News Releases


Jul 21, 2009

Lexmark International, Inc. (NYSE: LXK) today announced financial results for the second quarter of 2009. Second quarter revenue was $905 million, down 21 percent compared to revenue of $1.14 billion last year as weak global economic conditions continued to negatively impact demand for both hardware and supplies.

Earnings Per Share






Restructuring-related charges & project costs




Second quarter GAAP earnings per share were $0.22. Excluding $0.33 per share for restructuring-related activities, earnings per share for the second quarter of 2009 would have been $0.55. Second quarter 2008 GAAP earnings per share were $0.89. Earnings per share for the second quarter of 2008 would have been $0.96 excluding $0.07 per share for restructuring-related activities.

“While second quarter results were in line with our expectation, global economic conditions continue to negatively impact Lexmark and the overall distributed printing market,” said Paul J. Curlander, Lexmark chairman and chief executive officer. “Despite this, we made good progress during the quarter on our key strategic initiatives in both divisions.

“Specifically, we continued the rollout of new laser products with the introduction of the new Lexmark C730/X730 Series of color laser printers and MFPs. Our ongoing initiatives in color laser and laser MFPs drove good unit growth in both of these segments during the quarter.

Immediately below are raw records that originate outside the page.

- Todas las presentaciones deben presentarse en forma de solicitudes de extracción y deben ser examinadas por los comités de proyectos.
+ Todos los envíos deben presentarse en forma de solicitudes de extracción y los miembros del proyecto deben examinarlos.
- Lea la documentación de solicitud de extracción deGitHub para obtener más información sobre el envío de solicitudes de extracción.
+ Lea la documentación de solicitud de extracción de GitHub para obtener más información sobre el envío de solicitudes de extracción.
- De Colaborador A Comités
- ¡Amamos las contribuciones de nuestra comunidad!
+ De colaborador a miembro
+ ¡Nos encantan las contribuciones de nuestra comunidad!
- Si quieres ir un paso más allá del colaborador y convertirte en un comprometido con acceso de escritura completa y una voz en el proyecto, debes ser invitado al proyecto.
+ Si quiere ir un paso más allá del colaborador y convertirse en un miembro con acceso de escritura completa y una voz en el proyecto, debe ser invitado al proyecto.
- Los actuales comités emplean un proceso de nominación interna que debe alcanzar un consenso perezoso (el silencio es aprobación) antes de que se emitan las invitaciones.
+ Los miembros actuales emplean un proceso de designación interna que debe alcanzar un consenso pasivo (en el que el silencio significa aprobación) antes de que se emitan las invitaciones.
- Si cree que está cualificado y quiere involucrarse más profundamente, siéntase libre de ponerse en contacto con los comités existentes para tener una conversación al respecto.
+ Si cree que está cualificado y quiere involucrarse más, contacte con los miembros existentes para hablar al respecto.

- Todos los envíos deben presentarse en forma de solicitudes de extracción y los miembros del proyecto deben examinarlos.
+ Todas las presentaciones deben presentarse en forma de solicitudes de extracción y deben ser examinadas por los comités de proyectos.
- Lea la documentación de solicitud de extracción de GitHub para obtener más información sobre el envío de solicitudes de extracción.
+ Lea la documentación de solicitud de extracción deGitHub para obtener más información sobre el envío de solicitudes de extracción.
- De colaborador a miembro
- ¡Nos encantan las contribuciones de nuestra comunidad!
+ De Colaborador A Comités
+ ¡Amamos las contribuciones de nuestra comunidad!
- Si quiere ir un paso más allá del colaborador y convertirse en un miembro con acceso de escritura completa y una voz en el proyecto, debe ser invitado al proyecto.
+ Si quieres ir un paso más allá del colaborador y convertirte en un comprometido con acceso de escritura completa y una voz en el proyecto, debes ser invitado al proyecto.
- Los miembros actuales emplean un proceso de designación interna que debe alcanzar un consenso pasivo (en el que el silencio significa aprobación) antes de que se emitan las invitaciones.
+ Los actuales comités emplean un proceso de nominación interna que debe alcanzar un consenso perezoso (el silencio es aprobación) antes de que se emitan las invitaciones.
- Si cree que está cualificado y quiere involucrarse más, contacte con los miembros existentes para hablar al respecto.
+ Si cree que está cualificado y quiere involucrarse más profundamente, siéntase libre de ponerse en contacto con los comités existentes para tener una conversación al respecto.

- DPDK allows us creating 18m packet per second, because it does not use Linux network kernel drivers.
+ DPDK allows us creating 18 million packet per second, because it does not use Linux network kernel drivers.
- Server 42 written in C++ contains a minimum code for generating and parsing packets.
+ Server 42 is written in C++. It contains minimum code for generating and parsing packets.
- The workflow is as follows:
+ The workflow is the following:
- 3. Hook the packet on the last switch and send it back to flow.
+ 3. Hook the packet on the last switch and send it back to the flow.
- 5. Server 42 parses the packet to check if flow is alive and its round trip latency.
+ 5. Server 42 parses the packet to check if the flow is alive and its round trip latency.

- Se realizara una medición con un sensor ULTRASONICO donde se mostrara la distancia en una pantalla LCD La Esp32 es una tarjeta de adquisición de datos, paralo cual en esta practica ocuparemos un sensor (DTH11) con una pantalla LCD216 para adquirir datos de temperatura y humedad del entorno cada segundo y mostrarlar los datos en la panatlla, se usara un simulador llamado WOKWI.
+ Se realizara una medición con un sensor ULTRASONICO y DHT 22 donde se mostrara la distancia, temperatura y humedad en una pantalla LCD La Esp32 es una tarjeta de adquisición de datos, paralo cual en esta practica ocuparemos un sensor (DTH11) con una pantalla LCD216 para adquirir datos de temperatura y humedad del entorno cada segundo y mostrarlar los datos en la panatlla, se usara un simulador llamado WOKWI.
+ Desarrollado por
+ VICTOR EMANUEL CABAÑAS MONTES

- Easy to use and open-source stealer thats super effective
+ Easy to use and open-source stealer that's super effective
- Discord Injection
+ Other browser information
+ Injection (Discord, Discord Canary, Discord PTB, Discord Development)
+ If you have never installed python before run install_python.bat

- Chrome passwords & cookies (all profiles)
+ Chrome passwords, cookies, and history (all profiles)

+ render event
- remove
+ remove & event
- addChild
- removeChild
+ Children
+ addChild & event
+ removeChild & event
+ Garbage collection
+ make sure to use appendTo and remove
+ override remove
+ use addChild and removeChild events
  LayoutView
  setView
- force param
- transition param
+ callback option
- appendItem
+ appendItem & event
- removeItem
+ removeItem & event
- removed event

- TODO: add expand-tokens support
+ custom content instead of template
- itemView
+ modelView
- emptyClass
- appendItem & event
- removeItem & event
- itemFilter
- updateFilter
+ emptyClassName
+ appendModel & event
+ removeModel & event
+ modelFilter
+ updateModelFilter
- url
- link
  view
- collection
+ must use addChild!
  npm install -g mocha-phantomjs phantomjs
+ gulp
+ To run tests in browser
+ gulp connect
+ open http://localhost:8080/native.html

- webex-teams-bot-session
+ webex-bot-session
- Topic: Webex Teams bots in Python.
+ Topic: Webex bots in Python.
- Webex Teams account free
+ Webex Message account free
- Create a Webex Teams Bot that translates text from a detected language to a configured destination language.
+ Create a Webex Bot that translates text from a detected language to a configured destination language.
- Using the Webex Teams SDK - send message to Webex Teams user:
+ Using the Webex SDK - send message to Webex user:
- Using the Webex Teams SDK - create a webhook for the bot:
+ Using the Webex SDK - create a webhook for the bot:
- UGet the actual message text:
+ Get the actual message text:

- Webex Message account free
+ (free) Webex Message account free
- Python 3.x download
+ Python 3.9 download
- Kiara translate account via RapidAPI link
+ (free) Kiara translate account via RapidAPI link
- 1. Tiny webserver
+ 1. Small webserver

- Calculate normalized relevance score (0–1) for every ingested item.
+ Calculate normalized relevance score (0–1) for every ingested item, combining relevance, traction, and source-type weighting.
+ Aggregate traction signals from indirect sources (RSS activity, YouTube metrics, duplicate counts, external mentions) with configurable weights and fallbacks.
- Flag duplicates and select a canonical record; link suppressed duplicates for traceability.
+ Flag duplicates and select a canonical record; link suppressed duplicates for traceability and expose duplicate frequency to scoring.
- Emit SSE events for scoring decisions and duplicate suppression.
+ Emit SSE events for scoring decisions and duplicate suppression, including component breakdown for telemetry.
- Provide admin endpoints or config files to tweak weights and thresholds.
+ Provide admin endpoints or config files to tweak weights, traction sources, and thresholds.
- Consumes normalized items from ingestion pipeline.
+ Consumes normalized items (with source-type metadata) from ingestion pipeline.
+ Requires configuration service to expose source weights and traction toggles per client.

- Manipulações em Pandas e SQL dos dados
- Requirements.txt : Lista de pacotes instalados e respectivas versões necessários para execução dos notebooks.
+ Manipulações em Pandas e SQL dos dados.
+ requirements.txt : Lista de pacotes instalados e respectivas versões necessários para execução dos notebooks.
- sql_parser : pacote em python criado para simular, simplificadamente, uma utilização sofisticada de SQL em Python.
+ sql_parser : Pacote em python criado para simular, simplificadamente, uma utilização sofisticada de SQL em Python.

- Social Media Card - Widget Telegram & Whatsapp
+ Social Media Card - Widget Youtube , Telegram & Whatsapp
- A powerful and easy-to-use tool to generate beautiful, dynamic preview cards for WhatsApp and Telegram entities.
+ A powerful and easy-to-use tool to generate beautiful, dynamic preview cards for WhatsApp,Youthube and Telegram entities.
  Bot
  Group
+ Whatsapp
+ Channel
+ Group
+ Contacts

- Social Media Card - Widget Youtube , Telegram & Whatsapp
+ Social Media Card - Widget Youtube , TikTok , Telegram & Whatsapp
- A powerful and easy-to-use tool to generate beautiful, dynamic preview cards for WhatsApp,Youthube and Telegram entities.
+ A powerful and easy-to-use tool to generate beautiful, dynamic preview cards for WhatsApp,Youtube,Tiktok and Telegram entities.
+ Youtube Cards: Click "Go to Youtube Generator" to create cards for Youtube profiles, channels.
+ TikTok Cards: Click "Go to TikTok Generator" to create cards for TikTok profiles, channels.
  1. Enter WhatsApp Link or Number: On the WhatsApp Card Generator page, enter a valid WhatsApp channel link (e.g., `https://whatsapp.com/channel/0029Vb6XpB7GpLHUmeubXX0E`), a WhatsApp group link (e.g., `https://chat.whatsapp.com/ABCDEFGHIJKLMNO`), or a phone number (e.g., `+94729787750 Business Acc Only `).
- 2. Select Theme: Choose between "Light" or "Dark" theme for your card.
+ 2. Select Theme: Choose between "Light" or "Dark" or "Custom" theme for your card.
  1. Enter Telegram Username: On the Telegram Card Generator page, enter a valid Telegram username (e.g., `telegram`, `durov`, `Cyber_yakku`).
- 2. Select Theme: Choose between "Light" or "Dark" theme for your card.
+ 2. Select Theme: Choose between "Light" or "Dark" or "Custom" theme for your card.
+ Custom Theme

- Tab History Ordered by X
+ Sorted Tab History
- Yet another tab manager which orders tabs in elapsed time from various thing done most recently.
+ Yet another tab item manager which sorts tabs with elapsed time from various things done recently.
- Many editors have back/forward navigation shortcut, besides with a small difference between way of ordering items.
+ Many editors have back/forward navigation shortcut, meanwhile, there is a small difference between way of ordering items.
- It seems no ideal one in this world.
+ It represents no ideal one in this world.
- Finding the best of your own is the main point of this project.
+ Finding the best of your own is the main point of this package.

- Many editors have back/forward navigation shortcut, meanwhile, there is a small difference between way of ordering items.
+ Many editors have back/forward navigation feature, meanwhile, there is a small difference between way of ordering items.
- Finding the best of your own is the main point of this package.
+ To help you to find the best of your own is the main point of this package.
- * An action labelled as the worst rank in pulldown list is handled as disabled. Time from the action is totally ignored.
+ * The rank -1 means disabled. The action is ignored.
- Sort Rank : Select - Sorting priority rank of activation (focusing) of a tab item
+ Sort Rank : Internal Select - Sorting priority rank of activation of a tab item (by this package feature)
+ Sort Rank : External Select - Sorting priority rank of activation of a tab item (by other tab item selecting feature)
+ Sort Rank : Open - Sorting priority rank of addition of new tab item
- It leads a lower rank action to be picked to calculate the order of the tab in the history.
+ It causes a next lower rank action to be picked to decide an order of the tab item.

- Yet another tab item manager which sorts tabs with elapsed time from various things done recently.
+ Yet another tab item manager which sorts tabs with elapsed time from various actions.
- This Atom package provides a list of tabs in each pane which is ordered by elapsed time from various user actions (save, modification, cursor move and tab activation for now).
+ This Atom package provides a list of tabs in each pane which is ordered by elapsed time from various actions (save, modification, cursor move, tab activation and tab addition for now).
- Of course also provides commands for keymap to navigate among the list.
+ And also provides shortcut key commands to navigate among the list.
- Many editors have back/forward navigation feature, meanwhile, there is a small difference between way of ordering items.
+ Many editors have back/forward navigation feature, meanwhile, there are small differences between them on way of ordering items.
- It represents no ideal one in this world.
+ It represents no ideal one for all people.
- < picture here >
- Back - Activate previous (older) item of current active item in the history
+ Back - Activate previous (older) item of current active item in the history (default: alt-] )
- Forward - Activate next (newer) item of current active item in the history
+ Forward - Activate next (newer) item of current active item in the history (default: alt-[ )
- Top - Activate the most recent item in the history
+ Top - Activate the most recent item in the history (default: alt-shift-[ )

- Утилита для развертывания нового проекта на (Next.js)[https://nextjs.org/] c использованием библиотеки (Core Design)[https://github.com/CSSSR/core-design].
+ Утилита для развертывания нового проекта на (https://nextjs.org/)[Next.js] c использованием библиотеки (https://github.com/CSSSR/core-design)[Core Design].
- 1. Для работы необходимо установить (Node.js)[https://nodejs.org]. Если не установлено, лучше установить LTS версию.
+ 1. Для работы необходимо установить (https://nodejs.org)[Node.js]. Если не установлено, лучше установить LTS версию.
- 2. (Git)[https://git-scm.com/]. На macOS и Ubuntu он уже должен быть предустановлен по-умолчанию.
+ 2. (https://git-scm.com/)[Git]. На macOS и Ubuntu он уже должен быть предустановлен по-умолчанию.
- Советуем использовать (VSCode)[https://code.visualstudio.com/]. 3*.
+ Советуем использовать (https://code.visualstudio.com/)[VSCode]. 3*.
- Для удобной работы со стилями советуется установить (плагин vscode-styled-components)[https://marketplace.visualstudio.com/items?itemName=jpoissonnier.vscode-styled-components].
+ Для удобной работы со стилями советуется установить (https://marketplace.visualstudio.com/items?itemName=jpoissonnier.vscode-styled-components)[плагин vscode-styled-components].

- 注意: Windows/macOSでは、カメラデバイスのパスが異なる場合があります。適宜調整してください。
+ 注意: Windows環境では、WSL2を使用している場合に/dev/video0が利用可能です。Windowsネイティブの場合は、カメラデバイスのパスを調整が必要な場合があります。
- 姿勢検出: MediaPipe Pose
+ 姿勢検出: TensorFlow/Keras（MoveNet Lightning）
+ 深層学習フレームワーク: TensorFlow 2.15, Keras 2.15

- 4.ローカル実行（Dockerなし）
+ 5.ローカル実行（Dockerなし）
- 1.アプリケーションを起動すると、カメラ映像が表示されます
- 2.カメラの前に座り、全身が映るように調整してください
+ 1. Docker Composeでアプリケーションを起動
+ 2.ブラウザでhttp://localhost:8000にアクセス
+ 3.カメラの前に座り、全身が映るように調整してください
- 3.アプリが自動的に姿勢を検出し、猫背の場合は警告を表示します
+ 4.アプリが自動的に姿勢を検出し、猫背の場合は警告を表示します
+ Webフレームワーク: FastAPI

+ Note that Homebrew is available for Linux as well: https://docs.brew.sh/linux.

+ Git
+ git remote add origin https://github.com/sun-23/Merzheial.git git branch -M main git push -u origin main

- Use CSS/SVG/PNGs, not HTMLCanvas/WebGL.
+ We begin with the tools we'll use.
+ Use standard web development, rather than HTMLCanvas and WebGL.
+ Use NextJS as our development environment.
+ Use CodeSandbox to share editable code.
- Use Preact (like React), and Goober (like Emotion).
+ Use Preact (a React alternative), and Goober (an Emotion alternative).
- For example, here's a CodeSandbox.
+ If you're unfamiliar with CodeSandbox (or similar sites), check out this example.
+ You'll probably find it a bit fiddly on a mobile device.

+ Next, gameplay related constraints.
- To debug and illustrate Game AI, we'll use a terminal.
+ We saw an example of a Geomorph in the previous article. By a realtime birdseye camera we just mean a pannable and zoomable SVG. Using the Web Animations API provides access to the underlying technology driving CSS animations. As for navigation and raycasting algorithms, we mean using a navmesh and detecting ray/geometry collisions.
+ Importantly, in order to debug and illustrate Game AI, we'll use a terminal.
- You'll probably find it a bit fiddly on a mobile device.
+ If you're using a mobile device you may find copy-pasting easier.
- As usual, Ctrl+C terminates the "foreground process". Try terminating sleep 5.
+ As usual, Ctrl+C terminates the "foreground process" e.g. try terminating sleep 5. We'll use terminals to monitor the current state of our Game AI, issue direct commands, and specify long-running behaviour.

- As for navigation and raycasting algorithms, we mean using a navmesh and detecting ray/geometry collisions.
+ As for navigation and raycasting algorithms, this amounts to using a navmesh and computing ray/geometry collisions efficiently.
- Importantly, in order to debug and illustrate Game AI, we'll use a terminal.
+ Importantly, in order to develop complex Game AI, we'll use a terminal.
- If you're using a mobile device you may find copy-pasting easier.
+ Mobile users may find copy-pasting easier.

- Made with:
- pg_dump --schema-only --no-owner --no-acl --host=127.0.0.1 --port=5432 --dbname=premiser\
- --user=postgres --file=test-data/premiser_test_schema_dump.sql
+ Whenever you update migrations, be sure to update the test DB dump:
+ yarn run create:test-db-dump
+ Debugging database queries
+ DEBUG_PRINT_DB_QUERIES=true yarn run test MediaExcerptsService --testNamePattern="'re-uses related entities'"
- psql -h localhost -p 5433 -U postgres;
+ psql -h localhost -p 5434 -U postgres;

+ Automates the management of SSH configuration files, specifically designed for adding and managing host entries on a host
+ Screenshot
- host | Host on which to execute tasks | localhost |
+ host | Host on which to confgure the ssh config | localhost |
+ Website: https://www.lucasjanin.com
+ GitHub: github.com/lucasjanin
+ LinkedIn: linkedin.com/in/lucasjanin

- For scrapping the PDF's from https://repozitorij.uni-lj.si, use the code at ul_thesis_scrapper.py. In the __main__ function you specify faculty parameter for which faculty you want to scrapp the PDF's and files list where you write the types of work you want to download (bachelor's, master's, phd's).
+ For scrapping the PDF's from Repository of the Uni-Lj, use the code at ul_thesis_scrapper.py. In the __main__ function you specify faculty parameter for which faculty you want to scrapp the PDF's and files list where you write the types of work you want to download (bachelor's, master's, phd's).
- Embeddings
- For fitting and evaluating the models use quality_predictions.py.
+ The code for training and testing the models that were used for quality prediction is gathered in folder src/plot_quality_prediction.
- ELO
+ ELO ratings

“The progress of our inkjet technology development team culminated in the announcement last week regarding our new line of inkjet AIOs featuring Lexmark’s new Vizix inkjet technology, including three new Web-connected, touch screen, business focused AIOs," Curlander said.

Second quarter Printing Solutions and Services Division revenue of $624 million declined 18 percent year to year. Imaging Solutions Division revenue of $281 million declined 25 percent compared to a year ago.

In the second quarter of 2009:

  • Gross profit margin was 31.0 percent versus 36.6 percent in 2008.
  • Operating expense was $253 million compared to $316 million last year.
  • Operating income margin of 3.1 percent includes $32 million pretax restructuring-related charges. Operating income margin in 2008 of 8.9 percent included $9 million pretax restructuring-related charges.
  • Net earnings for the quarter were $17 million compared to second quarter 2008 net earnings of $84 million.

On a non-GAAP basis, excluding restructuring-related charges, in the second quarter of 2009:

  • Gross profit margin would have been 33.4 percent, down 3.6 percentage points from 37.0 percent in the same period last year, principally due to a decline in product margins.
  • Operating expense would have been $243 million, a reduction of 22 percent from last year primarily driven by reduced marketing and general and administrative expense.
  • Operating income margin would have been 6.6 percent, down from 9.6 percent last year.
  • Net earnings would have been $43 million, compared to $90 million in the second quarter of 2008.

The company ended the quarter with $810 million in cash and current marketable securities. Second quarter net cash provided by operating activities was $84 million. Capital expenditures for the quarter were $79 million. Depreciation and amortization in the quarter was $63 million.


The most award-winning line of laser printers1 in the United States was strengthened in the second quarter with the introduction of the company’s new Lexmark C730 Series of color laser printers, Lexmark X730 Series of color laser multifunction products (MFPs), and the Lexmark X204n monochrome laser MFP.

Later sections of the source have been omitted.